[RISCV] Lower the tail pseudoinstruction
This patch lowers the tail pseudoinstruction. This has been modeled after ARM's
tail call opt.
llvm-svn: 333137
diff --git a/llvm/lib/Target/RISCV/RISCVISelLowering.cpp b/llvm/lib/Target/RISCV/RISCVISelLowering.cpp
index d3d0d03..f572614 100644
--- a/llvm/lib/Target/RISCV/RISCVISelLowering.cpp
+++ b/llvm/lib/Target/RISCV/RISCVISelLowering.cpp
@@ -18,6 +18,7 @@
#include "RISCVRegisterInfo.h"
#include "RISCVSubtarget.h"
#include "RISCVTargetMachine.h"
+#include "llvm/ADT/Statistic.h"
#include "llvm/CodeGen/CallingConvLower.h"
#include "llvm/CodeGen/MachineFrameInfo.h"
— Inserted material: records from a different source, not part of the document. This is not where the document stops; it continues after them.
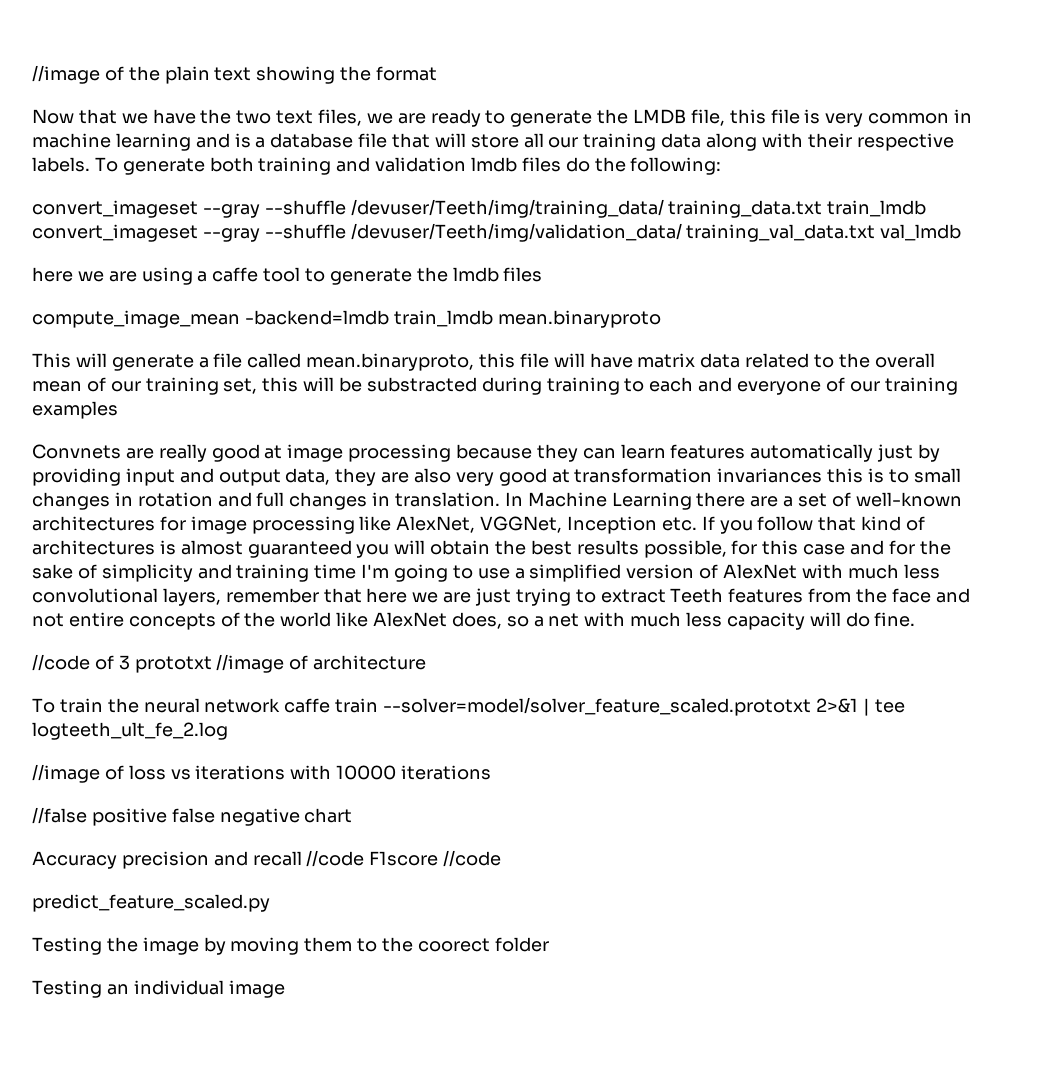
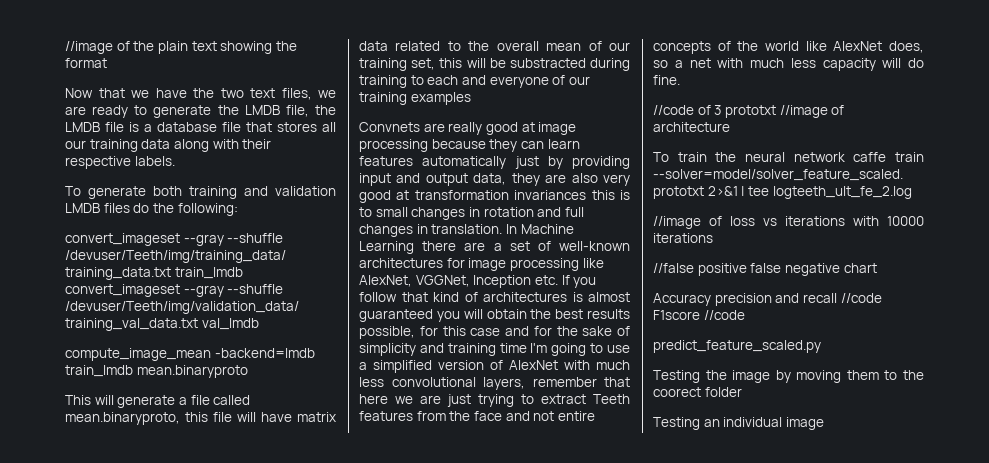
[729,109,973,127] [32,133,230,151] this file is very common in machine learning and -> [315,105,336,115] [65,122,124,132] the LMDB file
[434,133,519,148] will store -> [277,122,317,132] stores
(90, 164) none -> (175, 161) //
[471,157,518,172] lmdb -> [65,203,100,213] LMDB
[32,267,543,285] // here we are using a caffe tool to generate the lmdb files -> (259, 324) none

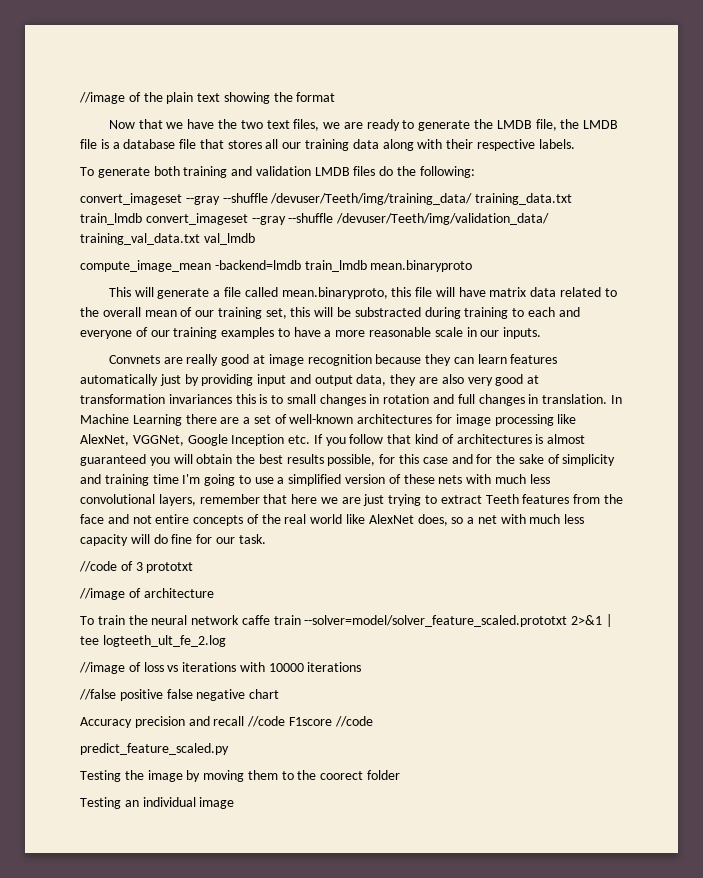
(471, 98) none -> [277,327,542,339] to have a more reasonable scale in our inputs.
[359,139,428,152] processing -> [307,354,372,366] recognition
(470, 281) none -> [187,434,228,446] Google
[509,360,558,370] AlexNet -> [403,474,463,484] these nets
(759, 46) none -> [284,514,307,524] real
[653,75,680,85] fine. -> [171,534,266,544] fine for our task.
(776, 111) none -> (194, 567) //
#include "llvm/CodeGen/MachineFunction.h"
@@ -36,6 +37,8 @@
#define DEBUG_TYPE "riscv-lower"
+STATISTIC(NumTailCalls, "Number of tail calls");
+
RISCVTargetLowering::RISCVTargetLowering(const TargetMachine &TM,
const RISCVSubtarget &STI)
: TargetLowering(TM), Subtarget(STI) {
@@ -1076,6 +1079,88 @@
return Chain;
}
+/// IsEligibleForTailCallOptimization - Check whether the call is eligible
+/// for tail call optimization.
+/// Note: This is modelled after ARM's IsEligibleForTailCallOptimization.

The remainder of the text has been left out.